Tuesday, August 4, 2015

Financial Freedom - July 2015

I recently (better late than never!) came across a couple of blogs that I really enjoyed on personal finance:  Root of Good and Mr. Money Mustache.  Both blogs focus on early retirement and different techniques to become financially independent - my goal numero uno.  Mr. Money Mustache has a way of conveying to readers the proper mindset one needs to go down this path and the differences between those who achieve this goal and those who do not.  My favorite part of Root of Good is the financial update and transparency he provides into his family's financials with monthly updates. 

After being inspired by these two blogs of men who have successfully obtained financial freedom, it occurred to me that, while it is extremely beneficial to read about the reflections of those who have succeeded, it may be even more beneficial to document the journey as it unfolds.

I have made a number of financial mistakes throughout my life and, while I am not proud of them, I have learned many valuable lessons along the way.  I was determined to get out of the hole and resolved to reach financial freedom and obtain the life free of the chains of money I dream about.  I began reading everything I could about investing and personal finance, studied successful people and their habits, and began reforming my lifestyle.  Check out my "Good Reading" page for some suggestions.

Even though I've been in the workforce for some time, I have finally reached the point where I need to make a change - hence, the beginning of my quest.  With a child due in the coming weeks, my priorities are completely with my family.  I want to be able to spend as much time with them as possible and working 10 hour days for someone else is not the answer.  Here's a quick rundown of where I sit from a savings standpoint.

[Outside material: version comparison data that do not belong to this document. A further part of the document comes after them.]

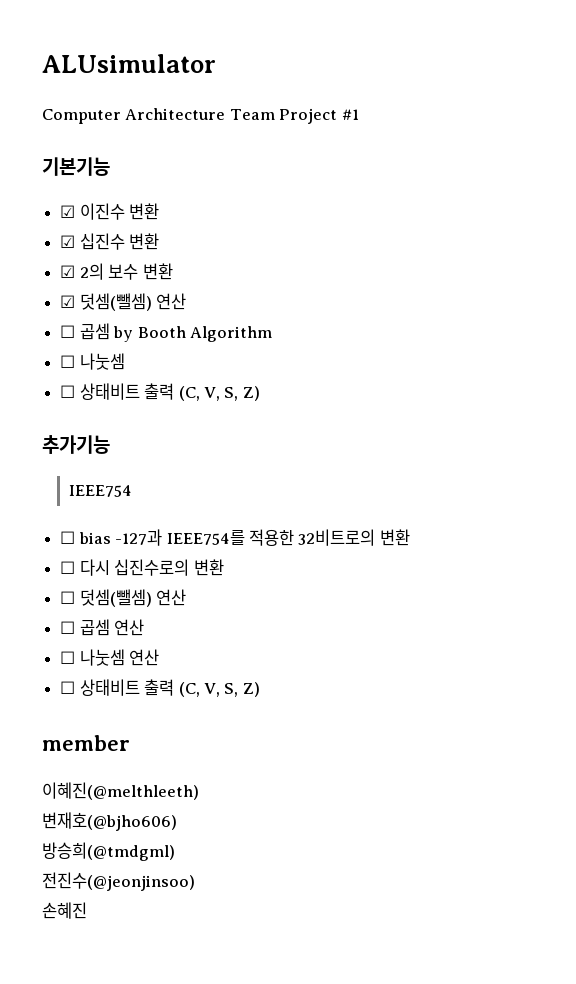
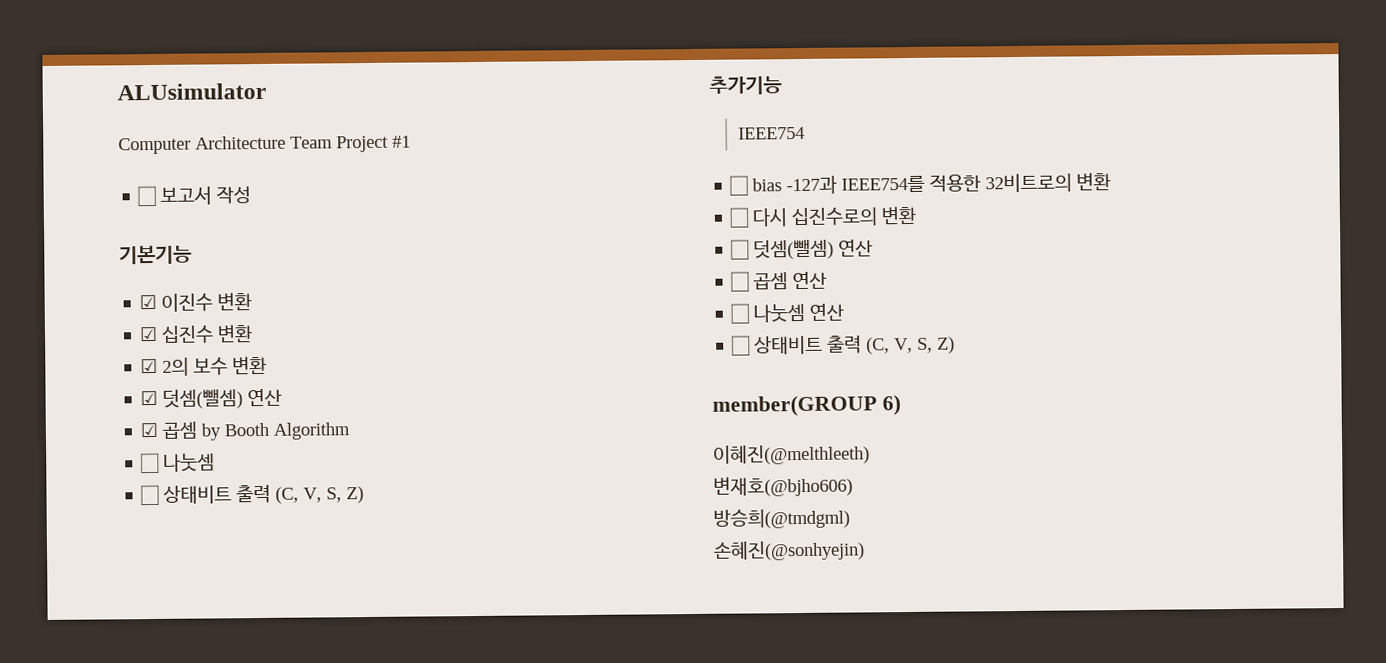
+ ☐ 보고서 작성
- ☐ 곱셈 by Booth Algorithm
+ ☑ 곱셈 by Booth Algorithm
- member
+ member(GROUP 6)
- 전진수(@jeonjinsoo)
- 손혜진
+ 손혜진(@sonhyejin)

We are currently saving approximately 27% of our take home income and I am constantly tweaking this to increase it.  We have recently bought a house and used the majority of our hard earned savings on a down payment.  I have mixed feelings on this cash utilization; we felt we bought at the lower end of the market cycle, with a good interest rate, and we hope for appreciation on the asset, but we do not view this as an investment - it is our forever home.  On the other hand, it is difficult to park so much of your money into a somewhat illiquid asset at one time - especially for someone more used to stock investing where your money is at your fingertips.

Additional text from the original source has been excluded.